Monday, April 7, 2014

Interview with James Sandrock and Jean Prior, pt. 2

James Sandrock and Jean Prior are the authors of The Scientific Nomenclature of Birds in the Upper Midwest, a Bur Oak Guide published just this month. Bur Oak Guides series editor Holly Carver asked them a few questions about the book.

HC: Many people are mystified, intimidated, or even infuriated by scientific names. How can they conquer this reluctance to embrace technical terminology?

JS: This is neither the time nor the place to break a lance for the study of Latin and Greek and their use in scientific nomenclature. Independent-minded and intellectually curious people will not be swayed by educationists and by the groupthink that have demonized the study of classical languages and literature for decades. I hope that the use and explanation of the Latin and Greek and latinized terms in this book will convey to its readers the fact that classical languages can be relevant, practical—and cool!

JP: Scientific names are unique IDs essential to the correct identification of each species making up the world’s living and fossil organisms. These assigned names are recognized internationally by all persons who study or refer to them, no matter their native language. It’s the one way to be sure that everyone is on the same page when referring to a plant or animal. While these names don’t roll off the tongue of those for whom plants and animals are an avocation rather than a profession, taking the time to look closely at the scientific name of a bird or a plant or a fossil can reveal useful information about appearance, habitat, behavior, or geography, or the travels and dedication of the person who studied and named it, or the person honored through the naming. Look at these scientific labels as the entry point into another world, one that can help us expand, explain, and enjoy the familiar world we know.

HC: What most interests you about scientific nomenclature? What problems do you solve by understanding it?

JS: Classical languages and literatures have been a major part of my life since high school days; words, phrases, names, and etymology are an abiding interest for me. To see these Latin and Greek words, roots, and stems used in a practical, clear, descriptive way that is universally recognized is intriguing and gratifying. Scientific nomenclature can and does solve the “language problem” for a world that speaks in many tongues. In the introduction of this book, we explain how this works.

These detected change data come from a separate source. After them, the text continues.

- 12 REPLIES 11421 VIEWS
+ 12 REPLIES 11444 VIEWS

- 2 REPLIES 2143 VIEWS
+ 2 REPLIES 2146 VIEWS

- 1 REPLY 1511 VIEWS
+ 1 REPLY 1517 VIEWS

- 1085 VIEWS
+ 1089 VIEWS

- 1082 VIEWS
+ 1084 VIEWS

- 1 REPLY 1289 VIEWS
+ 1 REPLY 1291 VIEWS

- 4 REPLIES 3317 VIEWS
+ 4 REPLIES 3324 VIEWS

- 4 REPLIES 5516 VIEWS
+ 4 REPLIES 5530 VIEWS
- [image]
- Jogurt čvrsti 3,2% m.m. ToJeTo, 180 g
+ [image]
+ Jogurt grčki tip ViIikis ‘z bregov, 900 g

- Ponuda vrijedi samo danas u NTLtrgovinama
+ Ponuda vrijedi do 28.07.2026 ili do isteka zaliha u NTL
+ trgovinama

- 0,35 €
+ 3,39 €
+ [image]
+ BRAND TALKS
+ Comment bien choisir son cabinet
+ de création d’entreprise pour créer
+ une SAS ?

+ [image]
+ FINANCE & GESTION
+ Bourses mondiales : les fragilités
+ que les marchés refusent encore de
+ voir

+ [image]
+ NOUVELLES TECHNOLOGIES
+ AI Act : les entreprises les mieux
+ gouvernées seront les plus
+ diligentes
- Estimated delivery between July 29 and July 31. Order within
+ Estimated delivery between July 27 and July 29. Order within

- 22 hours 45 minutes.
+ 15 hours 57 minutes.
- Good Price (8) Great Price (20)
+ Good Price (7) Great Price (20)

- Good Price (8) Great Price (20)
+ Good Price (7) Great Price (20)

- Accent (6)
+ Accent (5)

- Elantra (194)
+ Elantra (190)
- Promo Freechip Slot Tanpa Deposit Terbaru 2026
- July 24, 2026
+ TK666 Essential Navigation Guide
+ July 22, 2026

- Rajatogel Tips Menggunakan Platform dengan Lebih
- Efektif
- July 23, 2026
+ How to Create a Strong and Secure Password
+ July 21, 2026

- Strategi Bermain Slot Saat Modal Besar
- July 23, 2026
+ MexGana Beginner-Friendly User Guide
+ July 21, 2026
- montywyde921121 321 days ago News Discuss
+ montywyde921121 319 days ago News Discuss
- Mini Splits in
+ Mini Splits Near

JP: Delving into the root meanings of scientific names opens a window onto the fascinating history that lies behind scientific labels and the remarkable people who attached them. Readers also have to marvel at the durability of a system (of scientific names) that has been used for centuries to unite people of all languages in common understanding. Knowing the meanings that lie within the scientific names of birds can be helpful aids to their identification and characteristic markings and traits. This is not a standard field guide with pictures; instead, our book helps interested readers “see” birds through their names.

Featured Birds
Black-billed Magpie (Pica hudsonia)
Pica: Latin word for "magpie."
hudsonia: Coined Latin adjective for "Hudson" + suffix -ia = pertaining to. "Hudsonian" does not refer to Hudson Bay, which is east of this bird's range. The reference instead is to the Hudson Bay drainage basin (also known as the Hudson Bay Territories or Prince Rupert's Land). The type specimen was collected in 1819 at the Hudson Bay Company's Cumberland House, Saskatchewan, Canada, 400 to 500 miles inland and well within the range of this species.
Common Name: Black-billed Magpie for the beak color
Other Name: American magpie

Peregrine Falcon (Falco peregrinus)
Falco: A postclassical Latin word for "falcon," from falx, falcis (genitive) = sickle, scythe, pruning hook. The allusion is to the curved talons and beak—or to the wings in flight.
peregrinus: Latin for "foreign, of foreign places" from peregrināri = to travel about. "Wandering" is an appropriate adjective for this far-ranging bird, one of the most widely distributed in the world.